Full-time Employment in 2025: A Shifting Landscape of Work Patterns and Economic Change

h2>Current State of Full-time Employment

As of July 2025, full-time employment represents 82.6% of all employment, marking a significant shift from previous years. This change began in December 2023, when full-time employment dropped below 83.0% while part-time employment rose above 17.0%.

Driving Factors Behind the Shift

The transformation in employment patterns is being shaped by several key factors, including technological change, geoeconomic fragmentation, economic uncertainty, demographic shifts, and the green transition.

Digital transformation is leading the change, with 60% of employers expecting it to transform their business by 2030. This is particularly evident in areas such as AI implementation and information processing (86%) and robotics and automation (58%).
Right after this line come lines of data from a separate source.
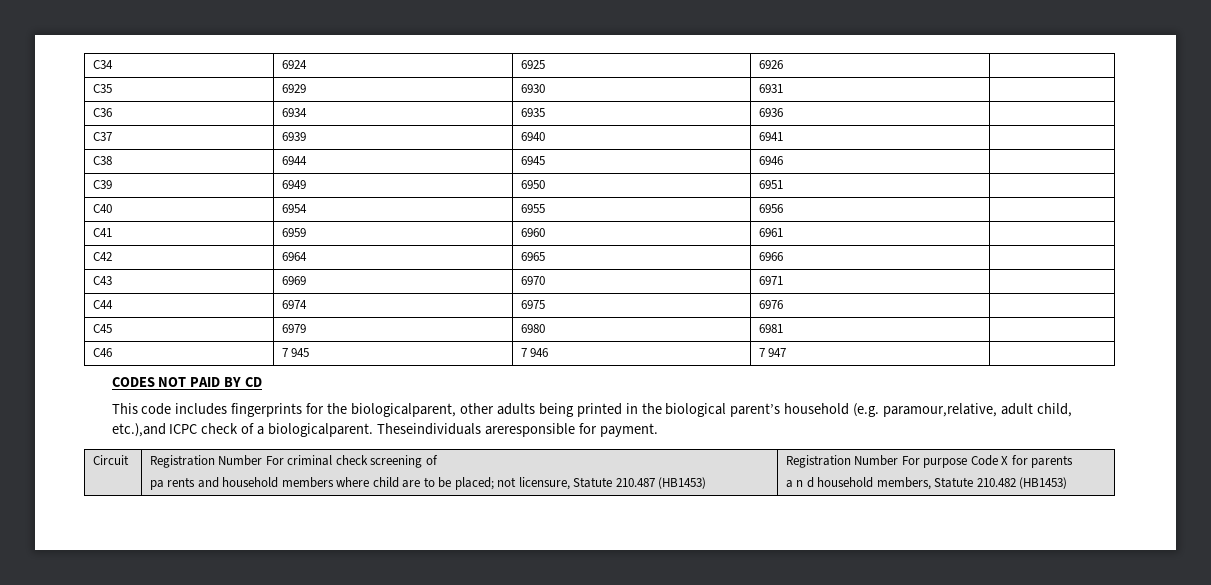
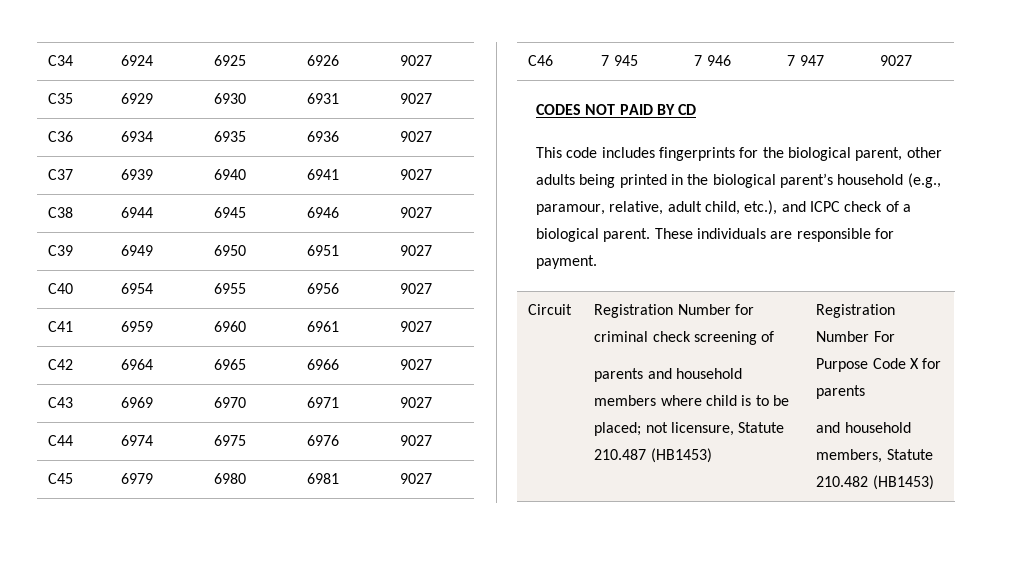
- C34 | 6924 | 6925 | 6926 |
+ C34 | 6924 | 6925 | 6926 | 9027
- C35 | 6929 | 6930 | 6931 |
+ C35 | 6929 | 6930 | 6931 | 9027
- C36 | 6934 | 6935 | 6936 |
+ C36 | 6934 | 6935 | 6936 | 9027
- C37 | 6939 | 6940 | 6941 |
+ C37 | 6939 | 6940 | 6941 | 9027
- C38 | 6944 | 6945 | 6946 |
+ C38 | 6944 | 6945 | 6946 | 9027
- C39 | 6949 | 6950 | 6951 |
+ C39 | 6949 | 6950 | 6951 | 9027
- C40 | 6954 | 6955 | 6956 |
+ C40 | 6954 | 6955 | 6956 | 9027
- C41 | 6959 | 6960 | 6961 |
+ C41 | 6959 | 6960 | 6961 | 9027
- C42 | 6964 | 6965 | 6966 |
+ C42 | 6964 | 6965 | 6966 | 9027
- C43 | 6969 | 6970 | 6971 |
+ C43 | 6969 | 6970 | 6971 | 9027
- C44 | 6974 | 6975 | 6976 |
+ C44 | 6974 | 6975 | 6976 | 9027
- C45 | 6979 | 6980 | 6981 |
+ C45 | 6979 | 6980 | 6981 | 9027
- C46 | 7 945 | 7 946 | 7 947 |
+ C46 | 7 945 | 7 946 | 7 947 | 9027
- This code includes fingerprints for the biologicalparent, other adults being printed in the biological parent’s household (e.g. paramour,relative, adult child, etc.),and ICPC check of a biologicalparent. Theseindividuals areresponsible for payment.
+ This code includes fingerprints for the biological parent, other adults being printed in the biological parent’s household (e.g., paramour, relative, adult child, etc.), and ICPC check of a biological parent. These individuals are responsible for payment.
- Circuit | Registration Number For criminal check screening of
- pa rents and household members where child are to be placed; not licensure, Statute 210.487 (HB1453) | Registration Number For purpose Code X for parents
- a n d household members, Statute 210.482 (HB1453)
+ Circuit | Registration Number for criminal check screening of
+ parents and household members where child is to be placed; not licensure, Statute 210.487 (HB1453) | Registration Number For Purpose Code X for parents
+ and household members, Statute 210.482 (HB1453)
Economic and Industry Trends

Recent employment data shows minimal change in total nonfarm payroll employment, with modest gains primarily in the healthcare sector. The healthcare industry added 31,000 jobs in August, with growth distributed across ambulatory health care services, nursing facilities, and hospitals.

The increasing cost of living has emerged as a significant concern, with half of employers expecting it to impact their business operations by 2030. General economic slowdown remains a key consideration, affecting 42% of businesses, with projections suggesting it could displace 1.6 million jobs globally.

Future Outlook and Workplace Evolution

The workplace continues to evolve rapidly, particularly due to artificial intelligence integration. Current data shows that only 51% of employees globally are excited about using AI to improve their work, and just 45% believe their company will implement AI in a beneficial way. This presents an opportunity for organizations with high-trust workplace cultures to gain a competitive advantage.

Looking ahead to 2030, current trends suggest that job creation and destruction due to structural labour-market transformation will affect 22% of today’s total jobs. This is expected to result in the creation of approximately 170 million new jobs, equivalent to 14% of current total employment.